RH & emploi • Face à certains métiers en tension, des solutions souvent complexes

Dans les coopératives et les négoces agricoles, les différents postes autour des silos ont du mal à trouver preneur, de même que ceux du conseil et du commerce. Les employeurs étendent leurs recherches RH à d’autres secteurs, misent sur la formation en interne et pratiquent le débauchage. Mais rien n’est tout à fait satisfaisant.

Young people hiding faces behind paper sheets with question mark

Si  la poursuite du mouvement de consolidation permettra de venir en partie à bout des tensions dans certains métiers liés à l'agriculture, les stratégies adoptées actuellement par les employeurs ne donnent pas entièrement satisfaction.

© Pixel-Shot/Adobe Stock

Le paradoxe est de taille. C’est peut-être la poursuite du mouvement de consolidation (fusion entre coopératives agricoles, rachats de négoces…) qui permettra de venir en partie à bout des tensions qui sévissent actuellement dans certains métiers liés à l’agriculture.

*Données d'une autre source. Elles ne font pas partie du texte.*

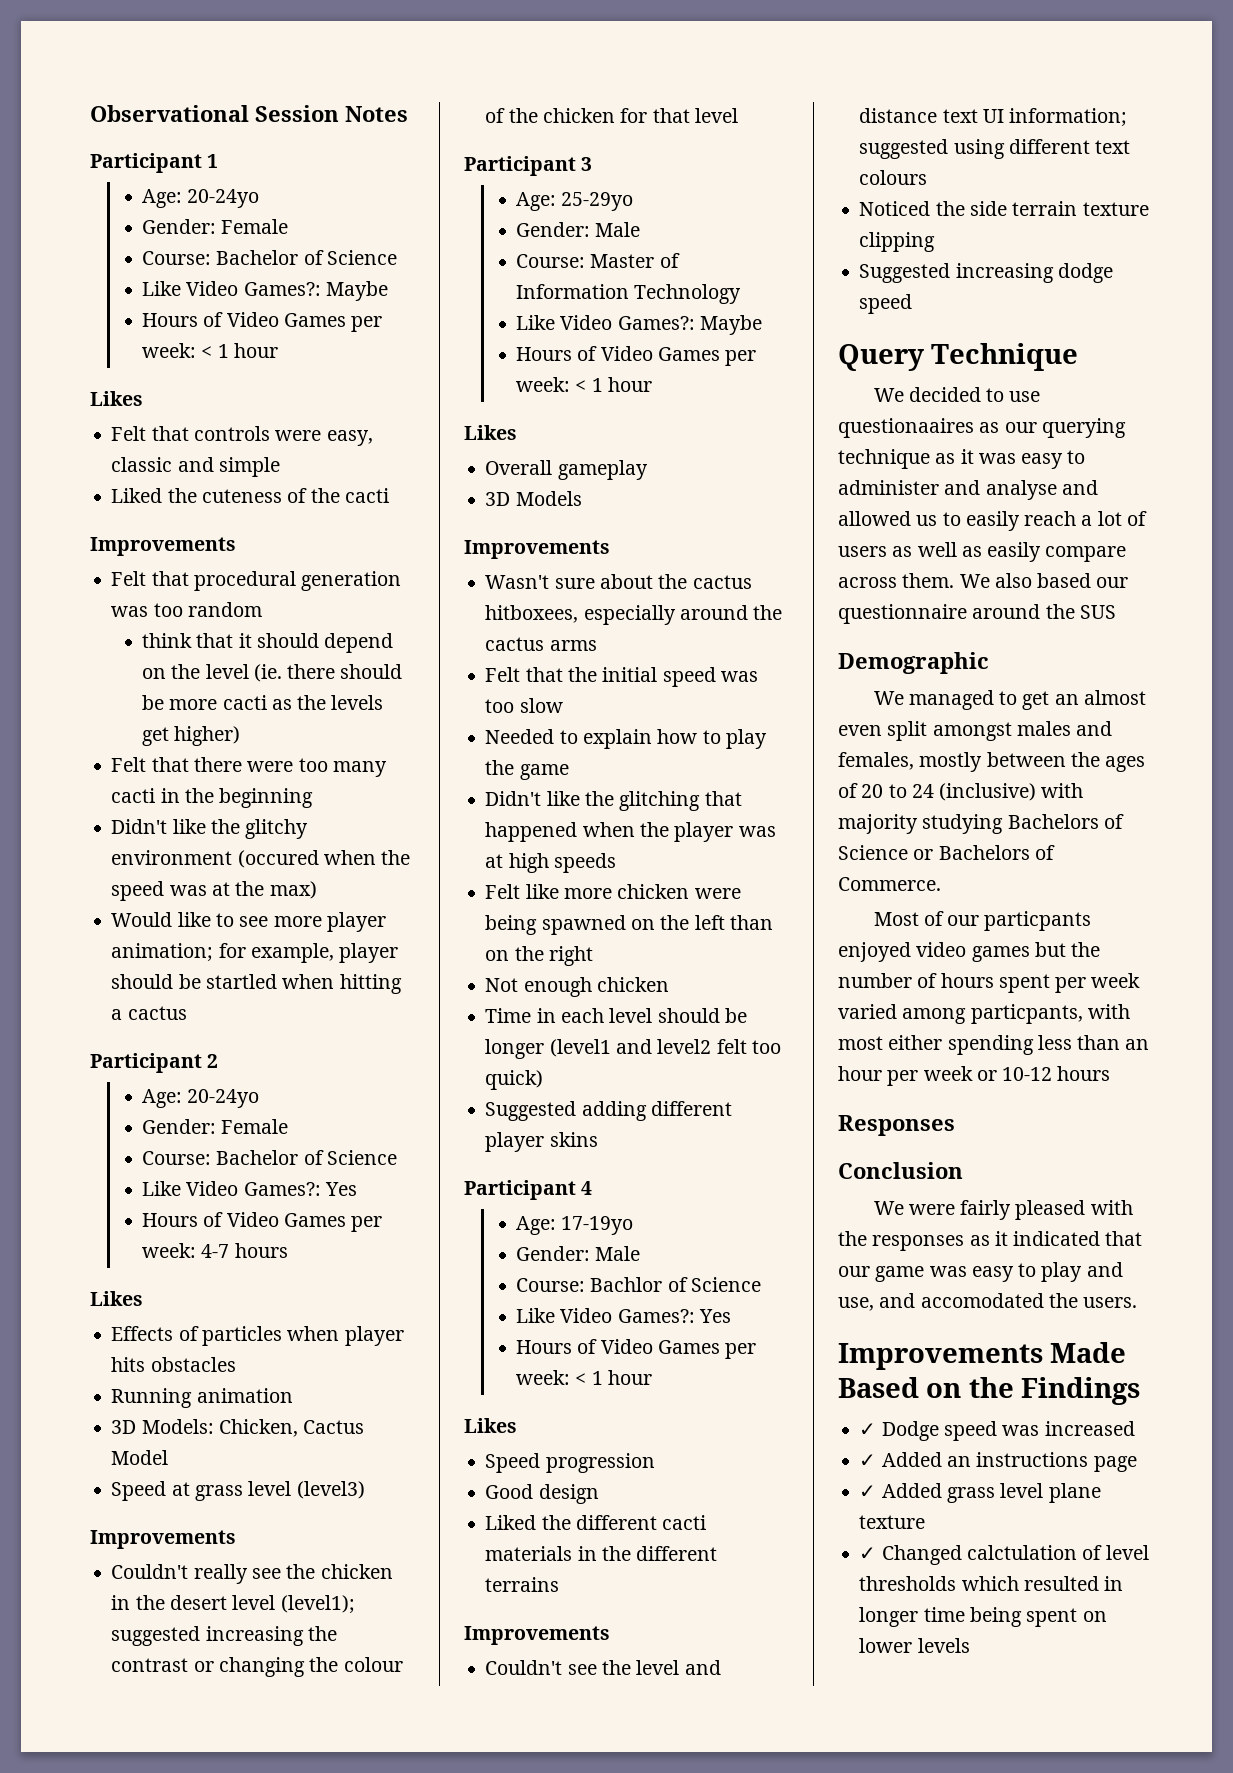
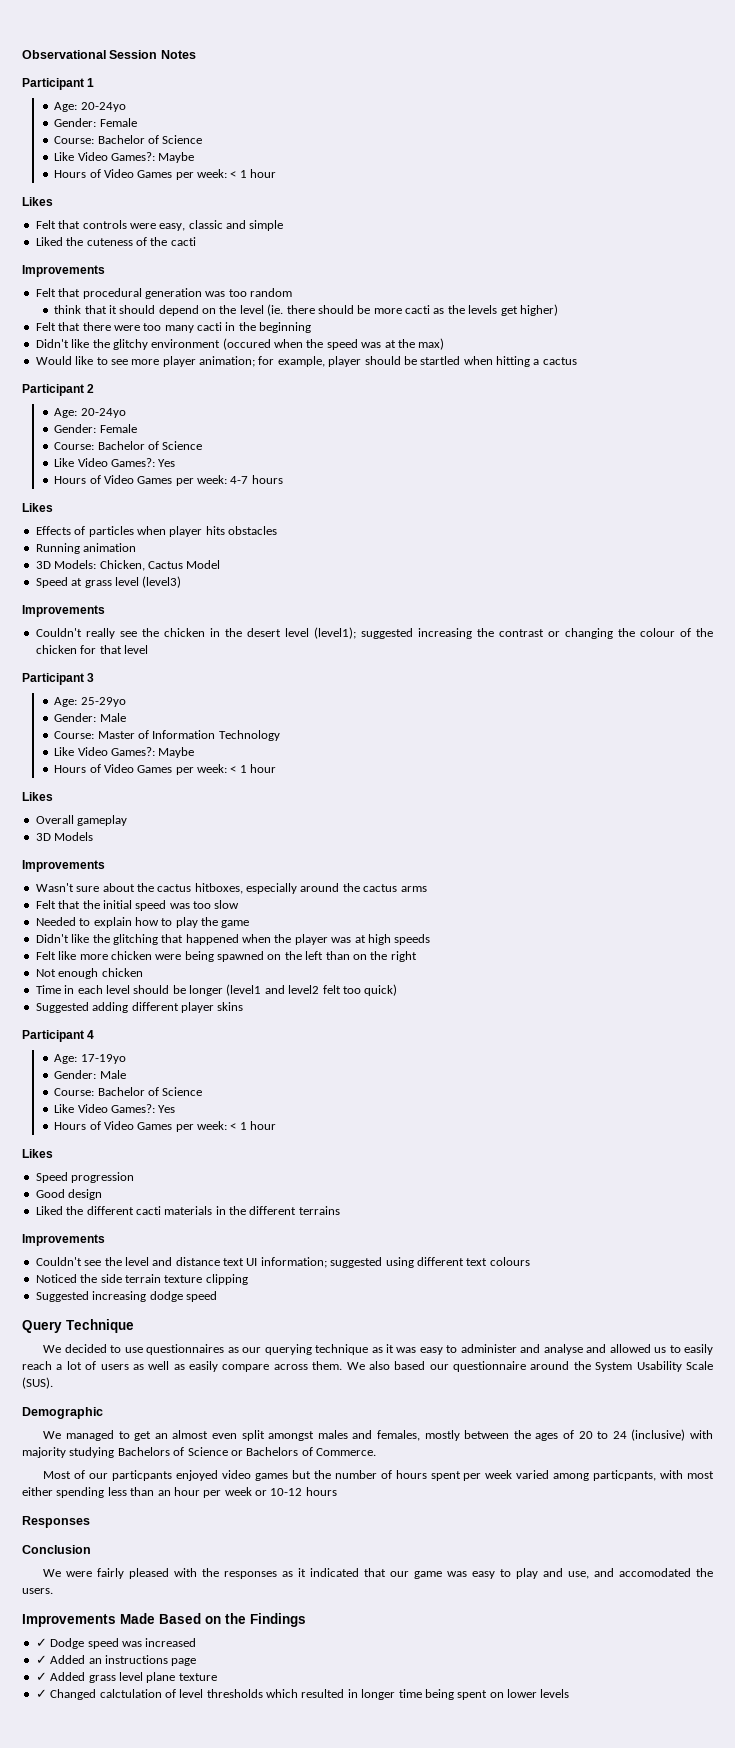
[485,605,579,623] hitboxees, -> [194,883,243,894] hitboxes,
[590,1277,663,1292] Bachlor -> [97,1087,145,1096] Bachelor
[838,418,974,438] questionaaires -> [146,1344,225,1355] questionnaires
[1079,605,1116,619] SUS -> [595,1361,714,1372] [22,1377,53,1389] System Usability Scale (SUS).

Peu de chiffres existent, et encore moins de prévisions, mais selon Thierry Combet, délégué régional de l'Apecita au bureau de Toulouse, dont l’expérience de terrain touche plusieurs régions de France, les postes non pourvus et les offres d’emploi finalement abandonnées faute de candidats abondent.

Surcroît de travail pour les équipes

« Les premières solutions que les employeurs mettent en place sont de répartir la charge de travail sur les équipes existantes ou de la redéployer géographiquement », explique-t-il. Avec deux inconvénients majeurs : surcroît de travail pour les collaborateurs et territoires parfois quelque peu délaissés.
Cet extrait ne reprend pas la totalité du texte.